Independent Feeding (Weeks 6-10)
While they are still eating the baby formula, they can now eat independently on their own (we’ll write about this later on, because normal bird diets purchased from the stores won’t be adequate for their health and nutrition needs). This stage varies greatly between weeks 6-10, so your baby might need a longer period of time before they are ready for independent feeding. You’ll still see some begging for being fed; you can indulge them to some degree still, however don’t hand feed them unless asked by them.
Molting (8 weeks)
Your babies will start to grow out their new feathers around this stage.
Adult Diet (9-13 weeks)
You can switch them to the Adult European Starling Diet at this stage. The rule of thumb we’ve used is to begin when they’ve been eating independently for at least three weeks).
Talking (15-30 weeks)
You will be surprised at what they will begin to start saying. Don’t be deceived; they’ve been listening to you all this time and have selected what they consider to be their “flock song”. They may make general bird noises; they may mimic the TV or you or your partner.
Fully Adult Feathers (20 weeks)
A magnificent transformation will occur. The picture below is only a partial change in feathers.
DMSO (dimethyl sulfoxide) is commonly used to treat inflammation and is applied topically. This can be especially helpful if you need to target a specific area of your starling bird (say, the leg). It is easily absorbed by the skin. DMSO is a by-product of paper making (wood). It’s used as an industrial solvent and as an anti-inflammatory since the mid-20th century.
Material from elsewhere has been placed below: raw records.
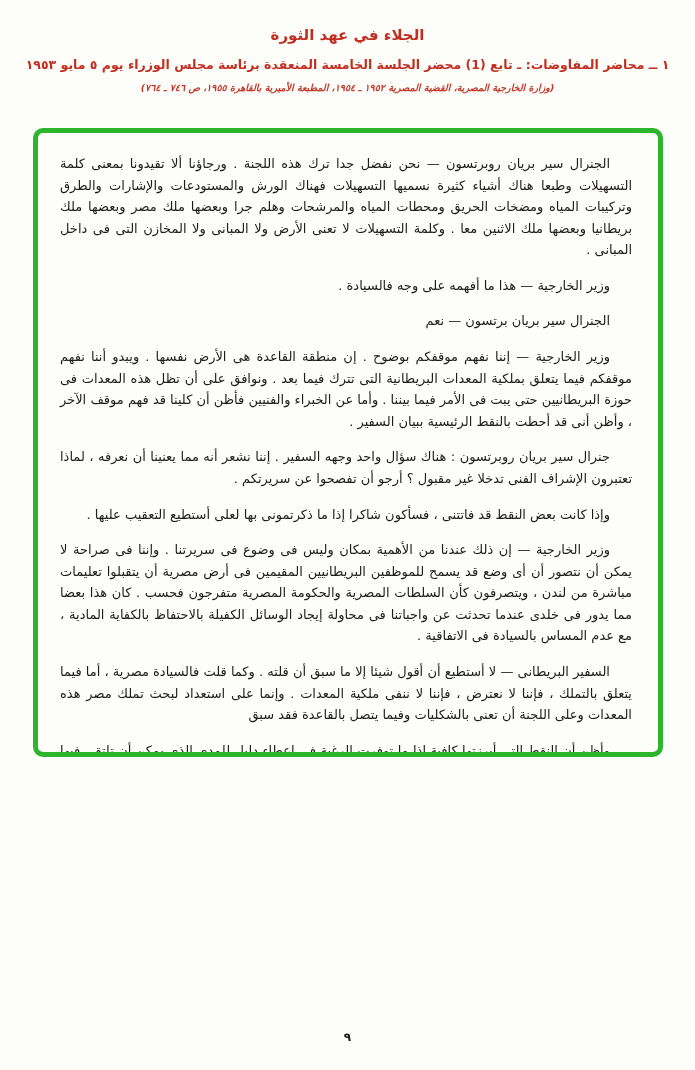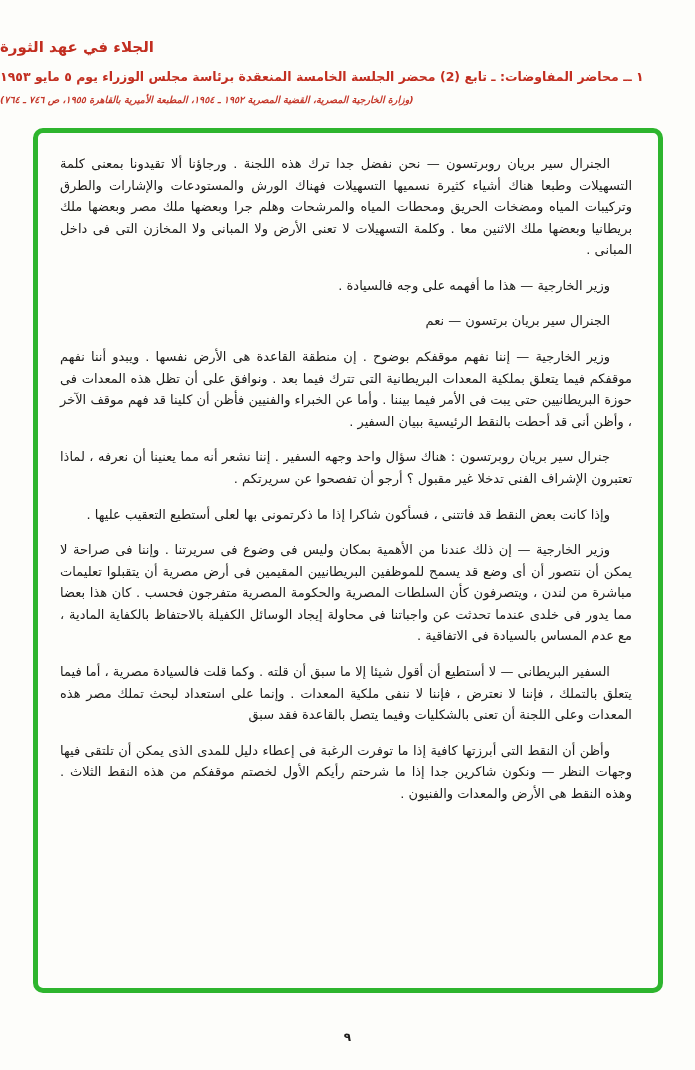--- a/index.html
+++ b/index.html
@@ -15,9 +15,9 @@
   }
   .header {
     direction: rtl;
-    text-align: left;
+    text-align: center;
     color: #c22e20;
-    margin-top: 38px;
+    padding-top: 26px;
   }
   .doc-title {
     font-size: 15px;

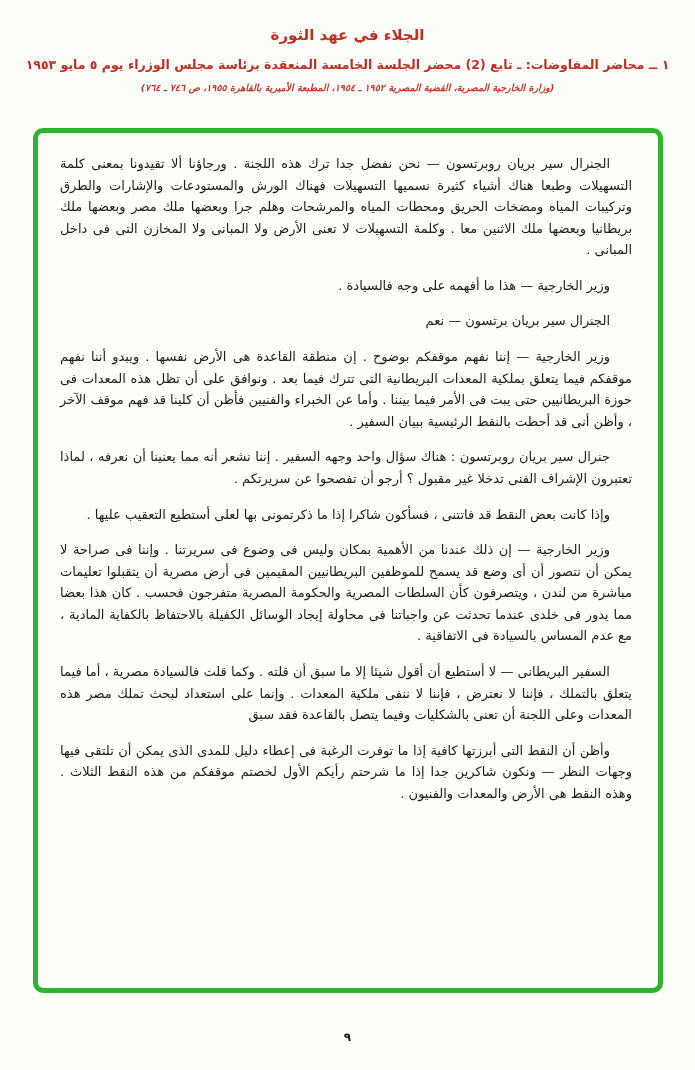--- a/index.html
+++ b/index.html
@@ -74,7 +74,7 @@
 
   <div class="header">
     <div class="doc-title">الجلاء في عهد الثورة</div>
-    <div class="doc-subtitle">١ ــ محاضر المفاوضات: ـ تابع (2) محضر الجلسة الخامسة المنعقدة برئاسة مجلس الوزراء يوم ٥ مايو ١٩٥٣</div>
+    <div class="doc-subtitle">١ ــ محاضر المفاوضات: ـ تابع (1) محضر الجلسة الخامسة المنعقدة برئاسة مجلس الوزراء يوم ٥ مايو ١٩٥٣</div>
     <div class="doc-source">(وزارة الخارجية المصرية، القضية المصرية ١٩٥٢ ـ ١٩٥٤، المطبعة الأميرية بالقاهرة ١٩٥٥، ص ٧٤٦ ـ ٧٦٤)</div>
   </div>
 

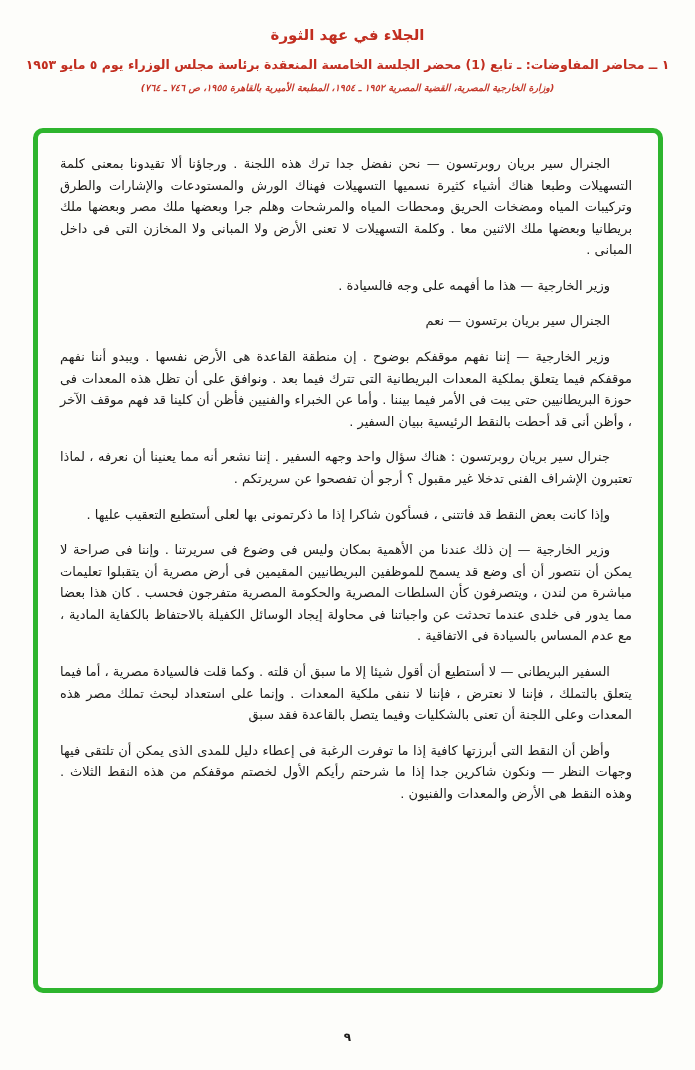--- a/index.html
+++ b/index.html
@@ -41,7 +41,7 @@
     left: 33px;
     top: 128px;
     width: 630px;
-    height: 865px;
+    height: 629px;
     border: 5px solid #2eb52e;
     border-radius: 10px;
     padding: 20px 26px 14px 22px;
You’ll want to make sure you get 99.9% pure DMSO. Mix 1 milliliter of DMSO with 9 milliliters water to prepare a 10 percent solution and apply topically. It creates an odd odor that permeates the skin, so be prepared for your starling bird to temporarily be a little stinky.
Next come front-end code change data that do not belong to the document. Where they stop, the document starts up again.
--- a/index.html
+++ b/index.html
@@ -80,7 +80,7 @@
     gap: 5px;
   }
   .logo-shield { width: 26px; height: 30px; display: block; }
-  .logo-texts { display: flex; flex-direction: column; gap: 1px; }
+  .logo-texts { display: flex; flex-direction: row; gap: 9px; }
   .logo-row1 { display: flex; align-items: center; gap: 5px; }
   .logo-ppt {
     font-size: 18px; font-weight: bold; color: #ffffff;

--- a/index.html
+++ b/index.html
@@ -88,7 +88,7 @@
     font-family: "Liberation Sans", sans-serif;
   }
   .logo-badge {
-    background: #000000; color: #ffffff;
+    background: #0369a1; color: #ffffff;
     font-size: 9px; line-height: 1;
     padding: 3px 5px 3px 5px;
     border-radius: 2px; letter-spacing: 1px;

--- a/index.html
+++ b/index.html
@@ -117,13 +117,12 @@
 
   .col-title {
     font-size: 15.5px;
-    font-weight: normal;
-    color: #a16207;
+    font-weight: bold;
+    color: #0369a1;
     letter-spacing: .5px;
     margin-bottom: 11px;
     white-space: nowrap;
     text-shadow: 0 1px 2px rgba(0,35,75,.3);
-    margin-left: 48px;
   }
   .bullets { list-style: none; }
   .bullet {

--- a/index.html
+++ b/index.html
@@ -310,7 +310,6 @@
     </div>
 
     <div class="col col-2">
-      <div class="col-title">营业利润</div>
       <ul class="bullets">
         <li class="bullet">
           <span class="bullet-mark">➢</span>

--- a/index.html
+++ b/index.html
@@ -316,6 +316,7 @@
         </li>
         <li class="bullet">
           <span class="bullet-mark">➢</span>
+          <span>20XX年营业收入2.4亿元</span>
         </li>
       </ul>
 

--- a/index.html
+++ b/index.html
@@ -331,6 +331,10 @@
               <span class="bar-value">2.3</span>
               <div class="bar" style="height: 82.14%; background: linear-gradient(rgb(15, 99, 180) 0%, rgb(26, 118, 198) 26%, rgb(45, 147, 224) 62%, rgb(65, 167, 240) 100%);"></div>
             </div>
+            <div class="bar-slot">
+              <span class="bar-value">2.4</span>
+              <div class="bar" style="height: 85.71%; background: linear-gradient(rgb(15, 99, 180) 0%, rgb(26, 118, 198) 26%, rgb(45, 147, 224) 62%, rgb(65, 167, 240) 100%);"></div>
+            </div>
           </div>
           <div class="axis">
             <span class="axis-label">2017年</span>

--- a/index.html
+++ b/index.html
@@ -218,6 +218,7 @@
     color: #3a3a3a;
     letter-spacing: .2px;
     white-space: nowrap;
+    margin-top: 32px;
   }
You can also use DMSO to apply antibiotics directly to a wound.
Some people advocate using DMSO orally, although we have little experience with this and little is known about the long-term oral side-effects. The common advice is to give 10 milliliters per kilogram by mouth twice daily for three days for inflammation. If in doubt, stick to topical use.
Probiotics can be beneficial for your starling bird during a molt, after administering any type of medication, and any other time they experience stress. You can’t overdose with a probiotic. Probiotics are simply a boost for the good gut flora and helps to strengthen the bird’s health and immune system.